Records for the exercise START

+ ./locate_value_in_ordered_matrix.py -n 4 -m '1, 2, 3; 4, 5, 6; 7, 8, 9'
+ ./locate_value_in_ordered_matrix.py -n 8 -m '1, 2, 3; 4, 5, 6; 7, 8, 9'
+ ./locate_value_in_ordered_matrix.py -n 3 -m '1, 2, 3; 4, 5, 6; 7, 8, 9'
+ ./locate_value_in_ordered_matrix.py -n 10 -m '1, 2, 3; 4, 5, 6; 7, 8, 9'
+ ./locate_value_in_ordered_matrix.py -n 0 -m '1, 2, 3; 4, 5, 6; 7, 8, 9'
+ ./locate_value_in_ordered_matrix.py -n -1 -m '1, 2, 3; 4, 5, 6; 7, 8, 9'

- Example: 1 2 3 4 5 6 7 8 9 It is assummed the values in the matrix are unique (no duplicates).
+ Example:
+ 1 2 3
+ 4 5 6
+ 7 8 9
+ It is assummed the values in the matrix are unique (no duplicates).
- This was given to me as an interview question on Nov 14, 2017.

Records for the exercise END
Records for the exercise START

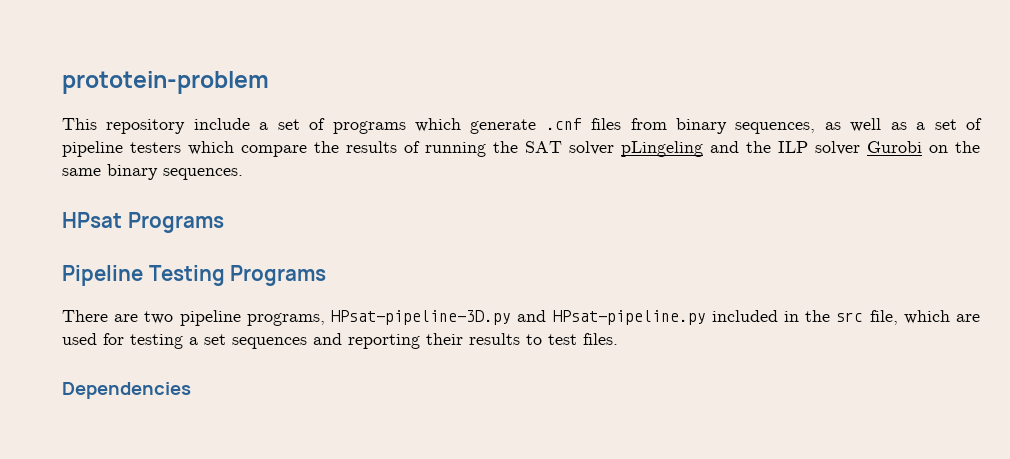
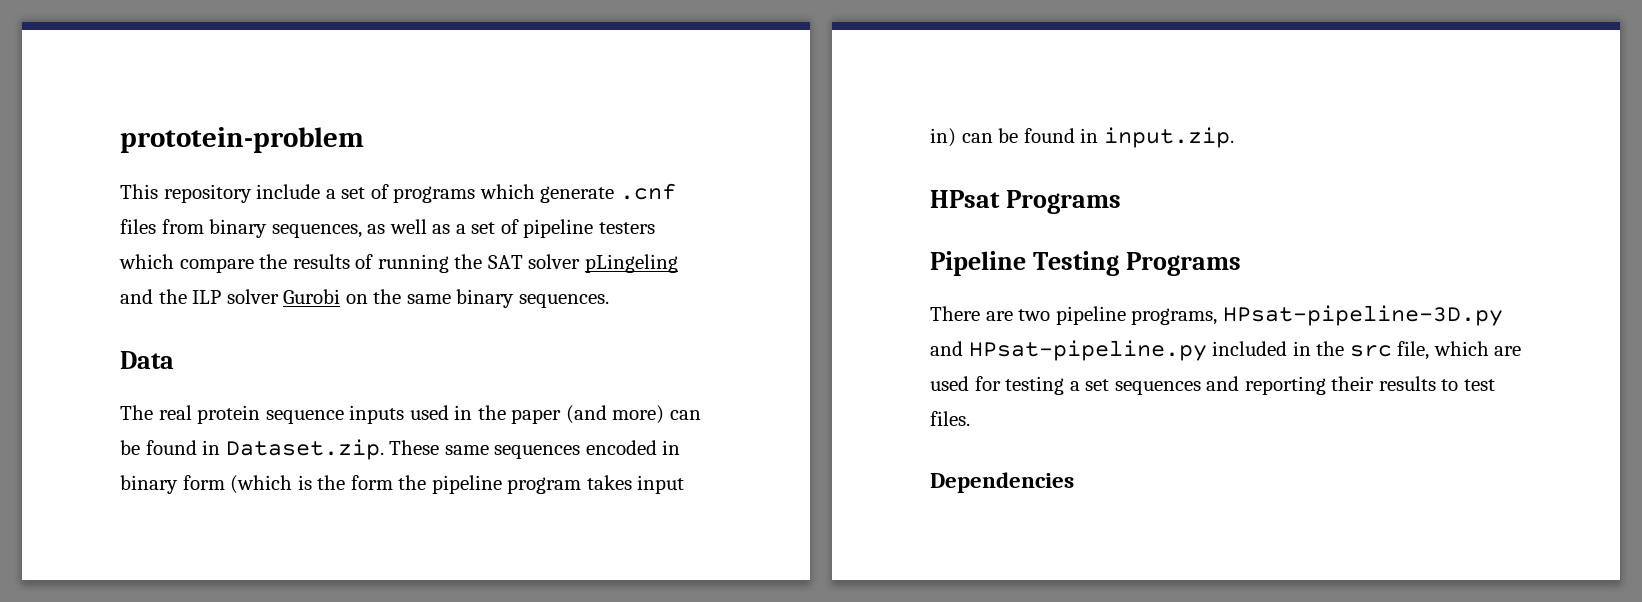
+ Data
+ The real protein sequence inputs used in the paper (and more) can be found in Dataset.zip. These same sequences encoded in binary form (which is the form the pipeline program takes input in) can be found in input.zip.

Records for the exercise END

Please copy, exactly and with nothing else, the lines above beginning at the line that has "-n 0 -m '1, 2, 3;" and ending with the line that has "- This was given".

**Written reply**
+ ./locate_value_in_ordered_matrix.py -n 0 -m '1, 2, 3; 4, 5, 6; 7, 8, 9'
+ ./locate_value_in_ordered_matrix.py -n -1 -m '1, 2, 3; 4, 5, 6; 7, 8, 9'

- Example: 1 2 3 4 5 6 7 8 9 It is assummed the values in the matrix are unique (no duplicates).
+ Example:
+ 1 2 3
+ 4 5 6
+ 7 8 9
+ It is assummed the values in the matrix are unique (no duplicates).
- This was given to me as an interview question on Nov 14, 2017.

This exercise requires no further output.